[Records drawn from a dataset]
=======

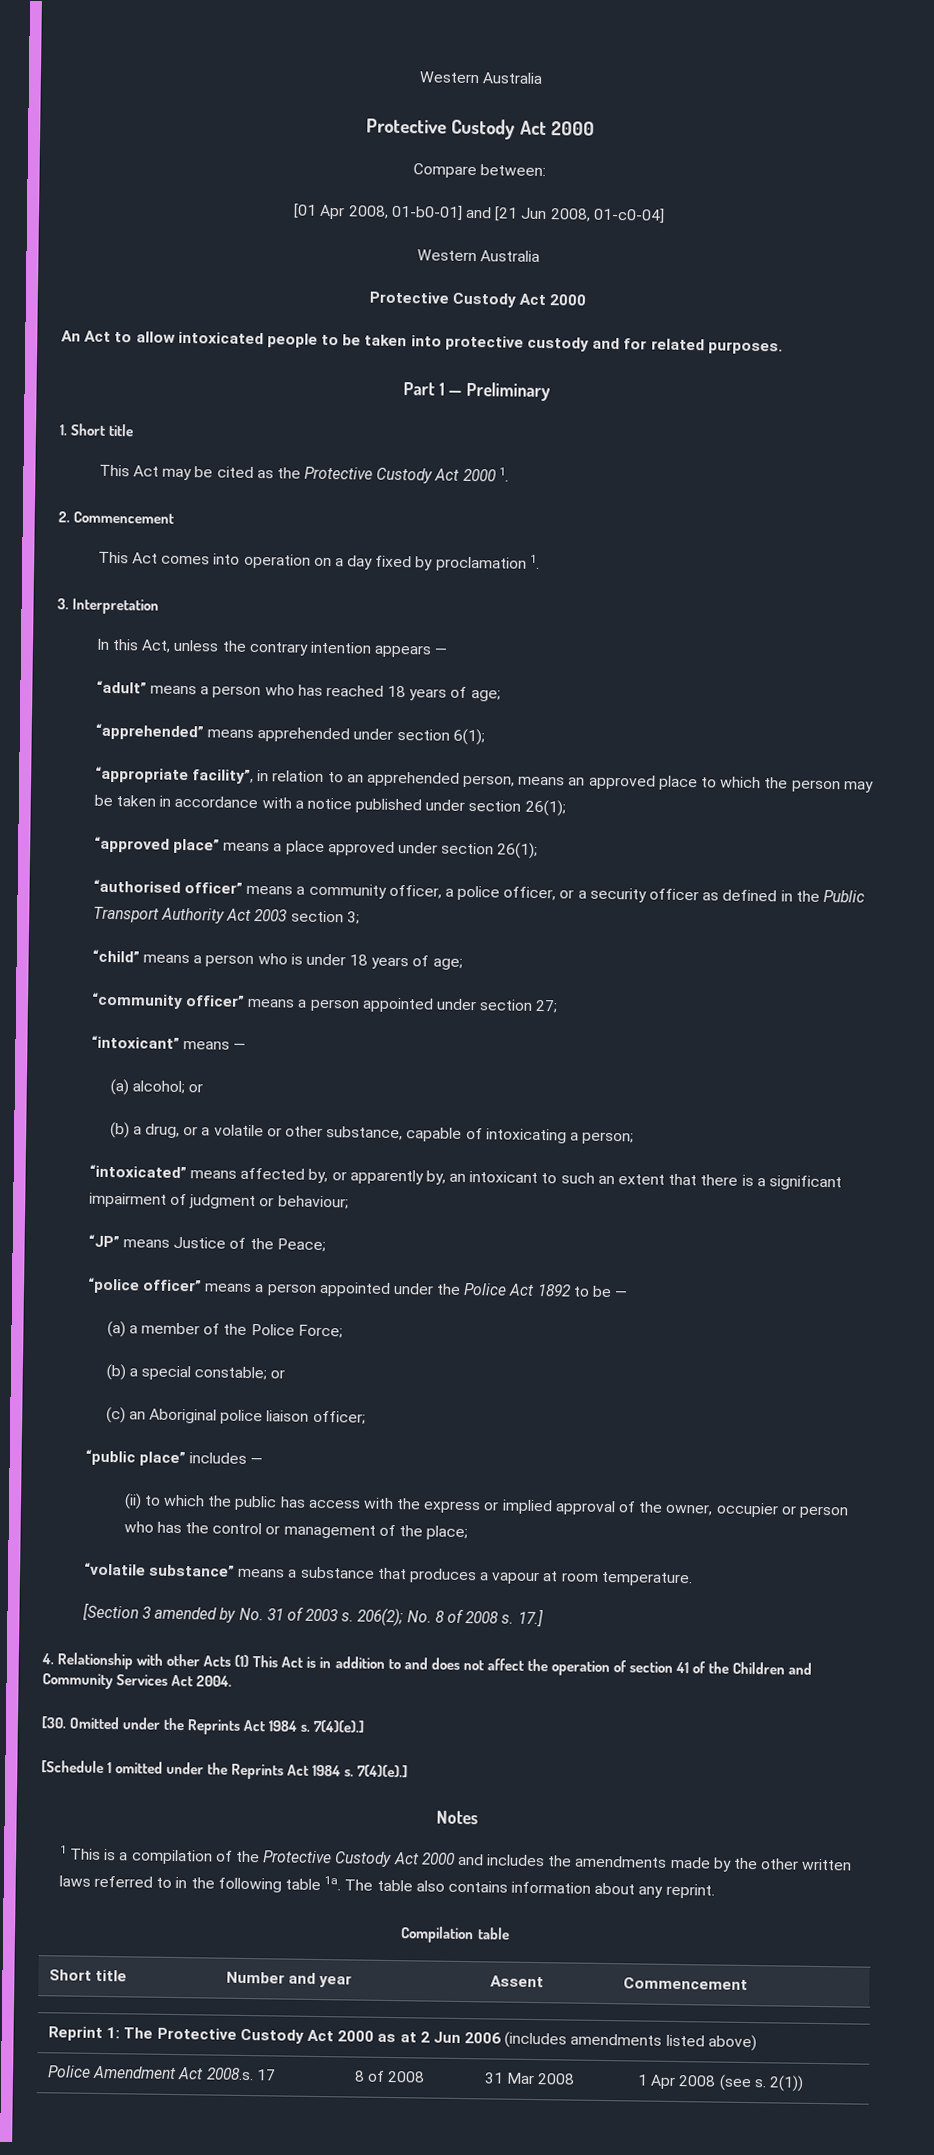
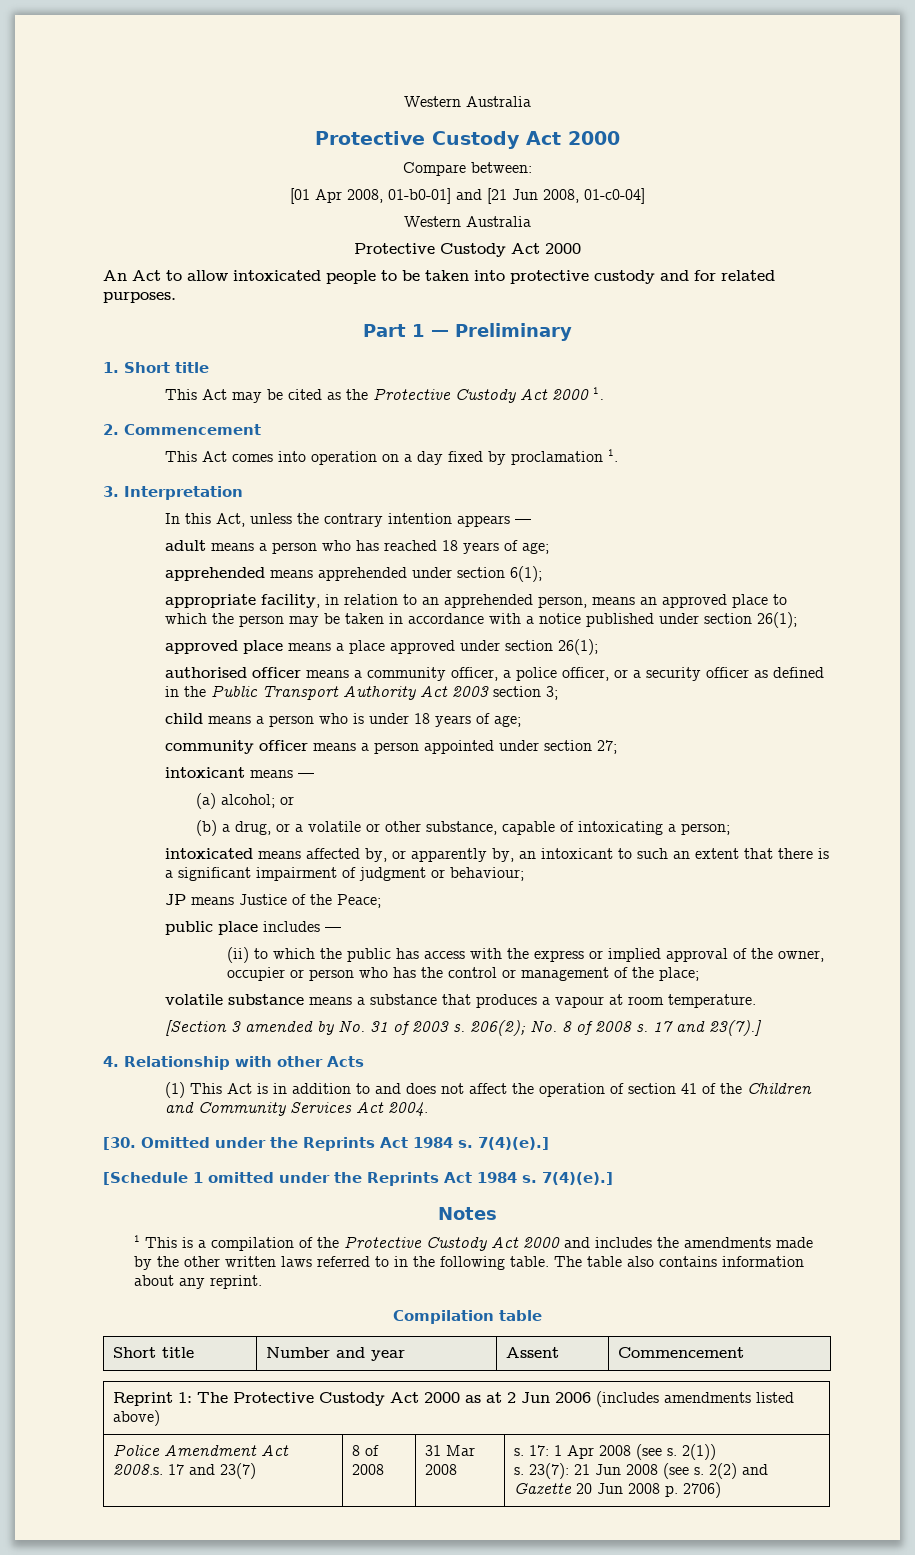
- “adult” means a person who has reached 18 years of age;
+ adult means a person who has reached 18 years of age;
- “apprehended” means apprehended under section 6(1);
+ apprehended means apprehended under section 6(1);
- “appropriate facility”, in relation to an apprehended person, means an approved place to which the person may be taken in accordance with a notice published under section 26(1);
+ appropriate facility, in relation to an apprehended person, means an approved place to which the person may be taken in accordance with a notice published under section 26(1);
- “approved place” means a place approved under section 26(1);
+ approved place means a place approved under section 26(1);
- “authorised officer” means a community officer, a police officer, or a security officer as defined in the Public Transport Authority Act 2003 section 3;
+ authorised officer means a community officer, a police officer, or a security officer as defined in the Public Transport Authority Act 2003 section 3;
- “child” means a person who is under 18 years of age;
+ child means a person who is under 18 years of age;
- “community officer” means a person appointed under section 27;
+ community officer means a person appointed under section 27;
- “intoxicant” means —
+ intoxicant means —
- “intoxicated” means affected by, or apparently by, an intoxicant to such an extent that there is a significant impairment of judgment or behaviour;
+ intoxicated means affected by, or apparently by, an intoxicant to such an extent that there is a significant impairment of judgment or behaviour;
- “JP” means Justice of the Peace;
+ JP means Justice of the Peace;
- “police officer” means a person appointed under the Police Act 1892 to be —
- (a) a member of the Police Force;
- (b) a special constable; or
- (c) an Aboriginal police liaison officer;
- “public place” includes —
+ public place includes —
- “volatile substance” means a substance that produces a vapour at room temperature.
+ volatile substance means a substance that produces a vapour at room temperature.
- 17.]
+ 17 and 23(7).]
- 4. Relationship with other Acts (1) This Act is in addition to and does not affect the operation of section 41 of the Children and Community Services Act 2004.
+ 4. Relationship with other Acts
+ (1) This Act is in addition to and does not affect the operation of section 41 of the Children and Community Services Act 2004.
- 1 This is a compilation of the Protective Custody Act 2000 and includes the amendments made by the other written laws referred to in the following table 1a.
+ 1 This is a compilation of the Protective Custody Act 2000 and includes the amendments made by the other written laws referred to in the following table.
- Police Amendment Act 2008.s. 17 | 8 of 2008 | 31 Mar 2008 | 1 Apr 2008 (see s. 2(1))
+ Police Amendment Act 2008.s. 17 and 23(7) | 8 of 2008 | 31 Mar 2008 | s. 17: 1 Apr 2008 (see s. 2(1))
+ s. 23(7): 21 Jun 2008 (see s. 2(2) and Gazette 20 Jun 2008 p. 2706)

=======

Work task
Please output the records above exactly, without the pictures.

Written answer
- “adult” means a person who has reached 18 years of age;
+ adult means a person who has reached 18 years of age;
- “apprehended” means apprehended under section 6(1);
+ apprehended means apprehended under section 6(1);
- “appropriate facility”, in relation to an apprehended person, means an approved place to which the person may be taken in accordance with a notice published under section 26(1);
+ appropriate facility, in relation to an apprehended person, means an approved place to which the person may be taken in accordance with a notice published under section 26(1);
- “approved place” means a place approved under section 26(1);
+ approved place means a place approved under section 26(1);
- “authorised officer” means a community officer, a police officer, or a security officer as defined in the Public Transport Authority Act 2003 section 3;
+ authorised officer means a community officer, a police officer, or a security officer as defined in the Public Transport Authority Act 2003 section 3;
- “child” means a person who is under 18 years of age;
+ child means a person who is under 18 years of age;
- “community officer” means a person appointed under section 27;
+ community officer means a person appointed under section 27;
- “intoxicant” means —
+ intoxicant means —
- “intoxicated” means affected by, or apparently by, an intoxicant to such an extent that there is a significant impairment of judgment or behaviour;
+ intoxicated means affected by, or apparently by, an intoxicant to such an extent that there is a significant impairment of judgment or behaviour;
- “JP” means Justice of the Peace;
+ JP means Justice of the Peace;
- “police officer” means a person appointed under the Police Act 1892 to be —
- (a) a member of the Police Force;
- (b) a special constable; or
- (c) an Aboriginal police liaison officer;
- “public place” includes —
+ public place includes —
- “volatile substance” means a substance that produces a vapour at room temperature.
+ volatile substance means a substance that produces a vapour at room temperature.
- 17.]
+ 17 and 23(7).]
- 4. Relationship with other Acts (1) This Act is in addition to and does not affect the operation of section 41 of the Children and Community Services Act 2004.
+ 4. Relationship with other Acts
+ (1) This Act is in addition to and does not affect the operation of section 41 of the Children and Community Services Act 2004.
- 1 This is a compilation of the Protective Custody Act 2000 and includes the amendments made by the other written laws referred to in the following table 1a.
+ 1 This is a compilation of the Protective Custody Act 2000 and includes the amendments made by the other written laws referred to in the following table.
- Police Amendment Act 2008.s. 17 | 8 of 2008 | 31 Mar 2008 | 1 Apr 2008 (see s. 2(1))
+ Police Amendment Act 2008.s. 17 and 23(7) | 8 of 2008 | 31 Mar 2008 | s. 17: 1 Apr 2008 (see s. 2(1))
+ s. 23(7): 21 Jun 2008 (see s. 2(2) and Gazette 20 Jun 2008 p. 2706)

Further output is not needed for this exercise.